In the fully adjusted analyses, both perceived stress and smoking remained significantly associated with severe COVID-19. Reporting high overall stress was associated with significantly higher OR (1.36) compared to low stress. This is partly supported by findings from the UK Biobank participants [17] where a 58% increased risk of hospitalization due to COVID-19 was found among individuals reporting high psychological distress. In contrast to the present results, the association did not remain after full adjustment with comorbidities, other lifestyle variables and socioeconomics. More surprisingly in the present study, smokers had a significantly lower OR (0.60) compared to non-smokers, which adds to equivocal results in the current literature [4, 9]. A hypothesis has been raised that nicotine may have beneficial effects on COVID-19 due to its interaction with the renin-angiotensin and effects on the immunomodulatory system [35], but further investigation of the mechanisms associated with these findings remains to be elucidated by better controlled studies.
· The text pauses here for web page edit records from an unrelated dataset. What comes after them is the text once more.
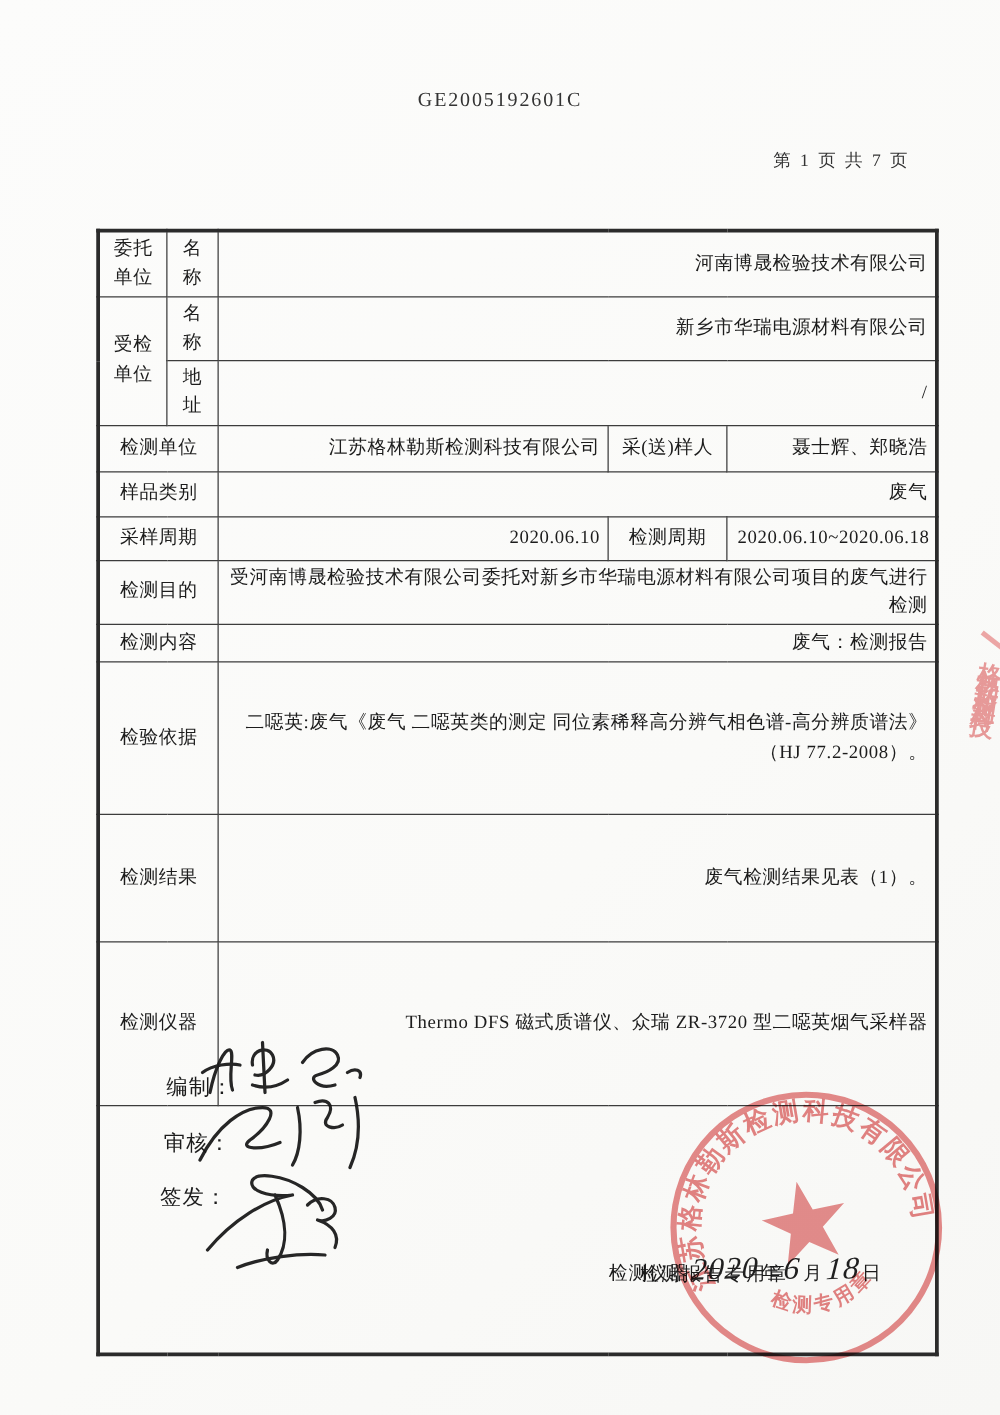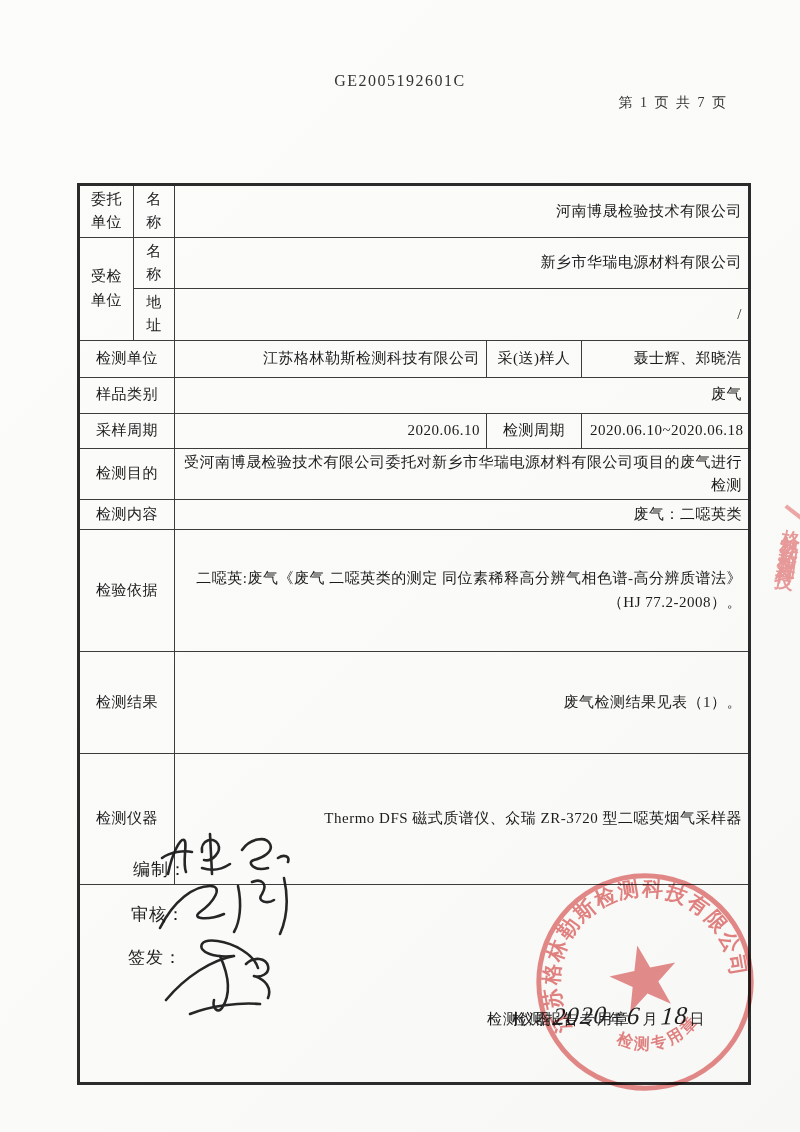--- a/index.html
+++ b/index.html
@@ -19,7 +19,7 @@
     font-size:16px;letter-spacing:1.5px;color:#333;
   }
   .page-indicator{
-    position:absolute;top:94px;right:72px;font-size:14px;letter-spacing:2px;color:#333;
+    position:absolute;top:120px;right:72px;font-size:14px;letter-spacing:2px;color:#333;
   }
   
   table.report{

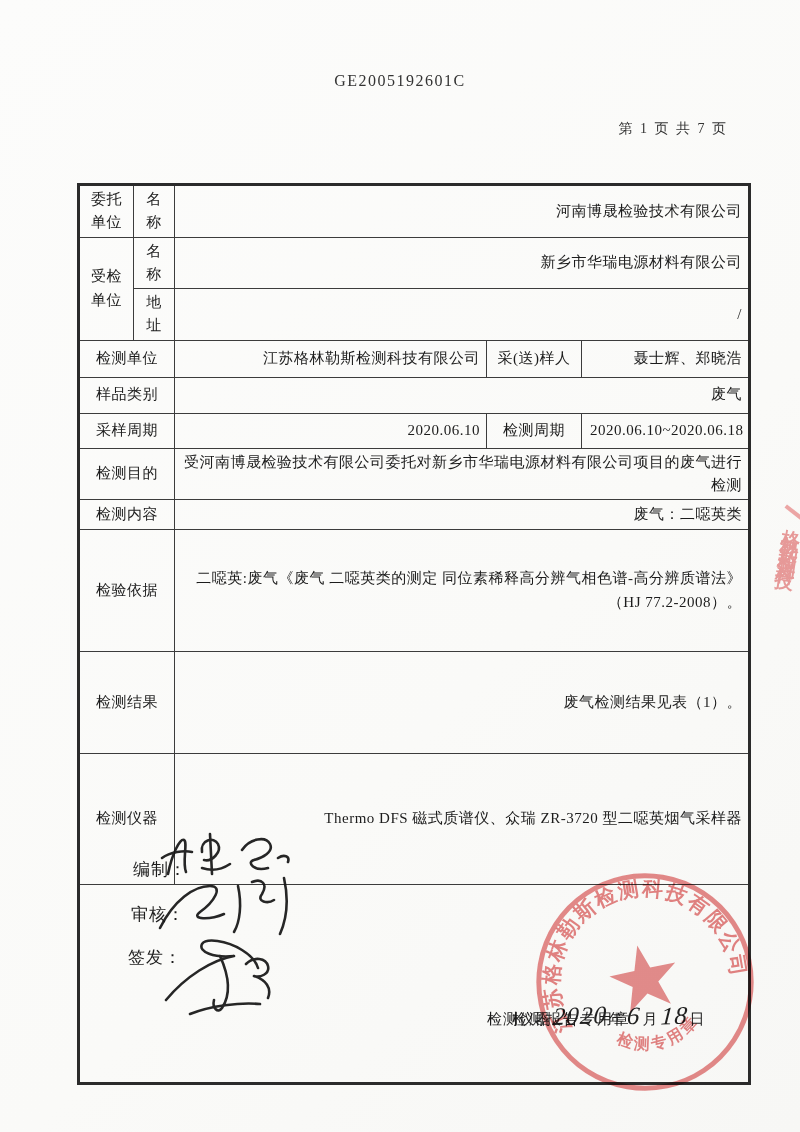--- a/index.html
+++ b/index.html
@@ -114,7 +114,7 @@
     </tr>
     <tr style="height:30px">
       <td class="lbl" colspan="2">检测内容</td>
-      <td class="val" colspan="3">废气：二噁英类</td>
+      <td class="val" colspan="3">废气：检测报告</td>
     </tr>
     <tr style="height:122px">
       <td class="lbl" colspan="2">检验依据</td>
Consistent with other publications [5, 6], both overweight and obesity were associated with a higher risk of severe COVID-19. This could partly be explained by a higher prevalence of metabolic risk factors and low-grade inflammation in overweight/obese individuals, as these have been identified as central mechanisms for a higher vulnerability to severe COVID-19 [36]. Interestingly, a recent paper including over 17 million individuals found similar associations between commonly accepted risk factors (age, male sex, deprivation, obesity, and some comorbidities) for non-COVID (including CVD, cancer, dementia etc.) deaths and for COVID-19 deaths, suggesting that COVID-19 largely mirrors existing risks faced by patients [37]. However in the present study, obesity-risk was at least partly attenuated by CRF. Attenuation by CRF were also seen for central obesity (waist circumference) and high systolic and diastolic blood pressure related risks. These findings are highly clinically relevant and in line with previous studies on cardiovascular disease risk and premature death, where “fat but fit” individuals had significantly better prognoses for cardiovascular outcomes and mortality compared to obese but unfit individuals [38, 39].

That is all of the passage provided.